Quantcast
Channel: Admins Goodies » c plus plus
Viewing all articles
Browse latest Browse all 7

Best Web server option to port Desktop app. to SaaS?

$
0
0

Question

Coming from a decade of licensed products on the Desktop, we are now planning a switch to a SaaS (Software as a Service) platform to let customers get more affordable conditions (pay-per-use).

Since our (10+ year) Desktop product is a mix of 700,000 lines of C and C++, we cannot afford to rewrite it with the ‘Web’ programming languages (C#, Java or PHP) supported by the mainstream Web servers (Apache, IIS, Nginx).
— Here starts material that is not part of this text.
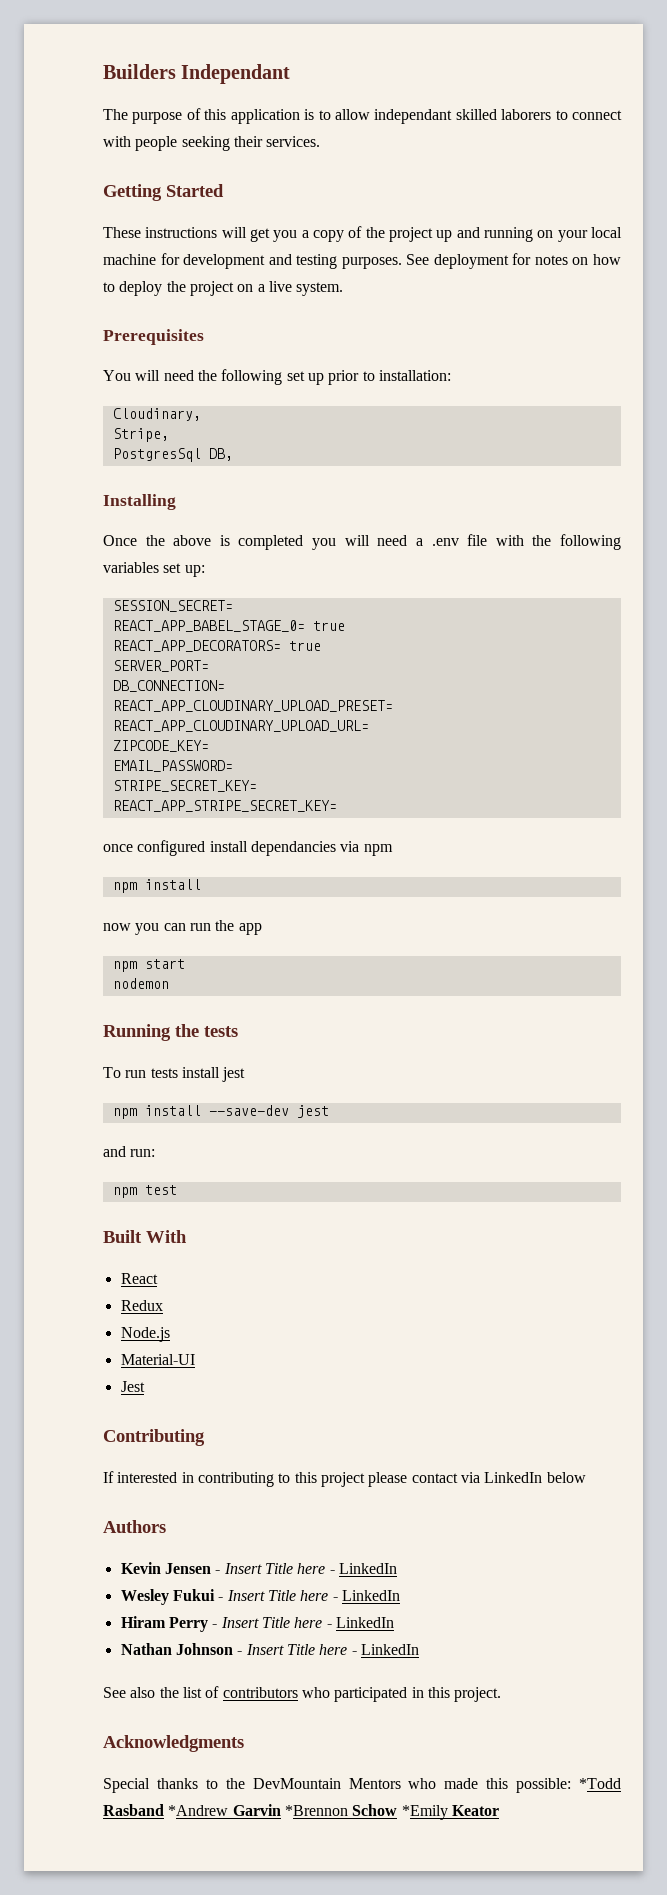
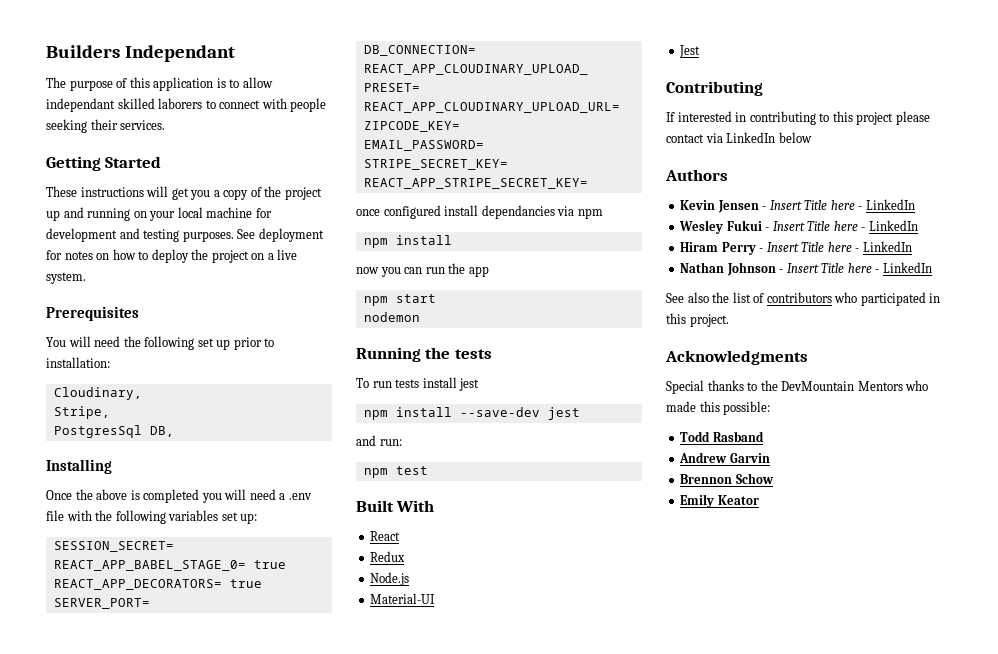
[578,1778,621,1789] *Todd -> [680,431,711,442] // Todd
[168,1805,229,1816] *Andrew -> [679,452,728,463] // Andrew
[284,1805,348,1816] *Brennon -> [680,474,733,484] // Brennon
[401,1805,448,1820] *Emily -> [680,494,715,508] // Emily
The HTTP overhead will stay minimal as only a few bytes are consumed by the HTTP request and headers, the rest of the traffic being encoded in binary form. And recoding our application’s OOP presentation layer for the Web is certainly less a problem than rewriting 700k lines of code in a different programming language.

Apache and Nginx support ‘modules’ but frankly the interface overhead is huge (speed penalty, learning curve). We have also explored C/C++ dedicated solutions like ACE, BOOST, POCO or TUXEDO but they do not perform as well as Nginx for static contents so they are not likely to do any better with dynamic contents.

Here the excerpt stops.